Pour sa part, le président de la Maison Simons, Peter Simons, ne s’est pas dit contre le projet d’Amazon au Québec, mais il a réclamé de nouveau l’équité fiscale.  

«La compétition, c’est bien, mais il faut avoir une équité. Je ne demande pas à ces entreprises de payer plus de taxes, je demande simplement l’équité. [...] Je n’accuse personne d’évasion fiscale, mais d’évitement fiscal», a-t-il insisté.  

Peter Simons a rappelé qu’Amazon «ne fait pas une faveur» en ouvrant un centre ici. «C’est une décision d’affaires logique. Nous sommes rendus à un point où, lorsqu’il arrive à un endroit, il pense qu’ils font une faveur à tout le monde», a-t-il déploré.  

Comme Amazon, la Maison Simons construit actuellement un nouveau centre de distribution. Le projet de 125 M$ situé à Québec devrait lancer ses activités en février prochain.  

Joint par Le Journal, Amazon n’a pas donné suite à nos demandes d’entrevue. Ni la compagnie ni son cabinet de relations publiques National n’a voulu répondre à nos questions.  

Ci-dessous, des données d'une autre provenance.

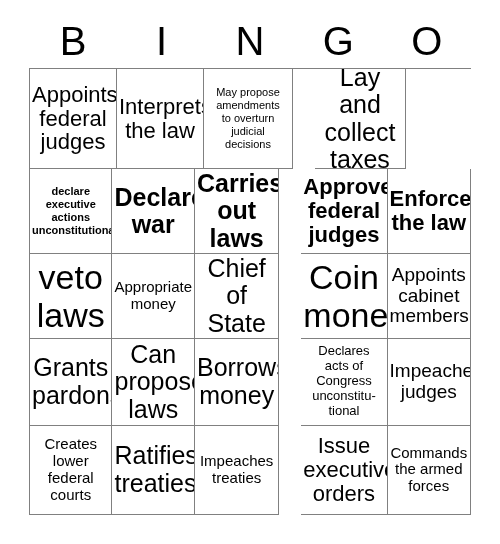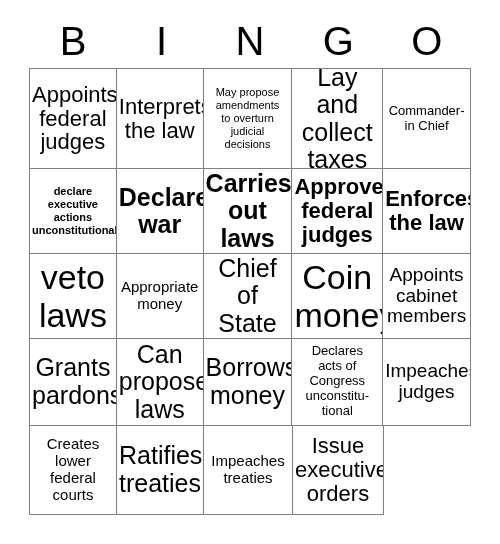"Lay and" .cell.c3 { margin-left: none -> 22px }
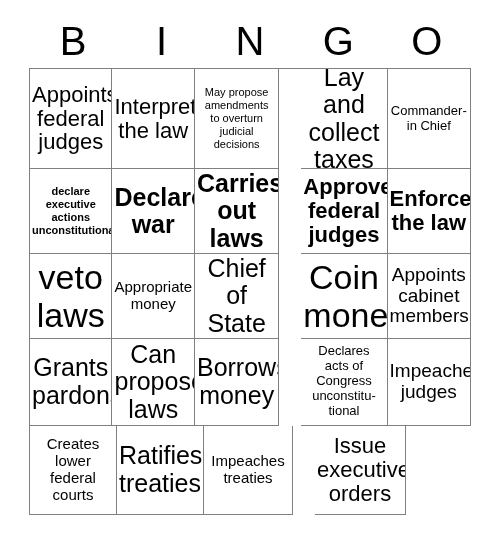"Commander-" div.cell { html: <div> <span>Commander- in Chief</span> </div> -> none }
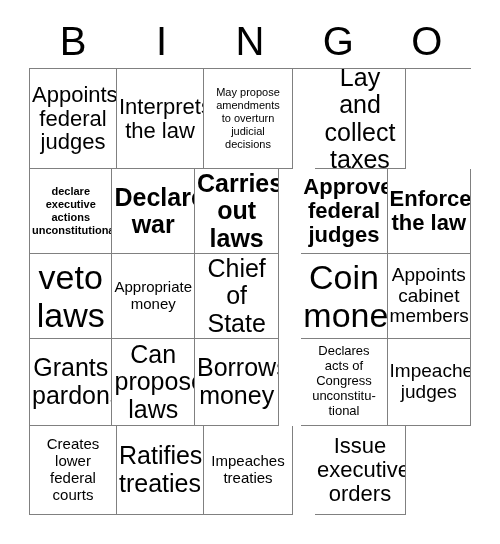"Commands" div.cell { html: none -> <div> <span>Commands the armed forces</span> </div> }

 - Avec la collaboration de Philippe Langlois  

 

«Des conditions de travail médiévales», selon la CSN  

Un important syndicat québécois qui s’inquiète de voir débarquer le géant américain Amazon ici va jusqu’à qualifier les conditions de travail de la société de «médiévales». 

David Bergeron Cyr, 
vice-président, Fédération
 du commerce (CSN).
Capture écran, youtube
David Bergeron Cyr, vice-président, Fédération du commerce (CSN).

«C’est inquiétant parce que ce sont des conditions de travail médiévales. C’est aussi pire que Walmart quant au respect des droits des travailleurs», s’inquiète le président de la Fédération du commerce, David Bergeron-Cyr.  

Conditions de travail «brutales», semaines de 60 heures, ambulances fréquentes... une enquête de Business Insider qui a levé le voile sur certains centres d’Amazon aux États-Unis, au Royaume-Uni et en Europe a fait scandale en février dernier, ce qui n’a rien de rassurant, selon lui.  

Cadences insoutenables  

Pour David Bergeron-Cyr, qui représente 30 000 travailleurs au Québec, dont 3000 dans des entrepôts, comme ceux de Jean Coutu, Metro et Collabor, l’arrivée d’Amazon dans le décor n’augure rien de bon pour les travailleurs d’entrepôts québécois.  

«S’ils reprennent leur même modèle qu’ils ont ailleurs dans le monde, ce sont des cadences de travail insoutenables avec des salaires qui sont anormalement bas», a souligné celui qui a lui-même travaillé dans des entrepôts une dizaine d’années.  

Campagne de peur  

M. Bergeron-Cyr soutient que les travailleurs d’usine québécois gagnent facilement plus de 20 $ l’heure, alors que les conditions sont loin d’être les mêmes au sein des entrepôts du géant américain.  

«Aussitôt qu’il y a une rumeur ou un employé qui ose prononcer le mot syndicat, il y a une campagne de peur qui se déclenche», a-t-il déploré, en rappelant que son organisation sera là quand viendra le temps d’aider les travailleurs à faire respecter leurs droits face à l’entreprise la plus puissante au monde.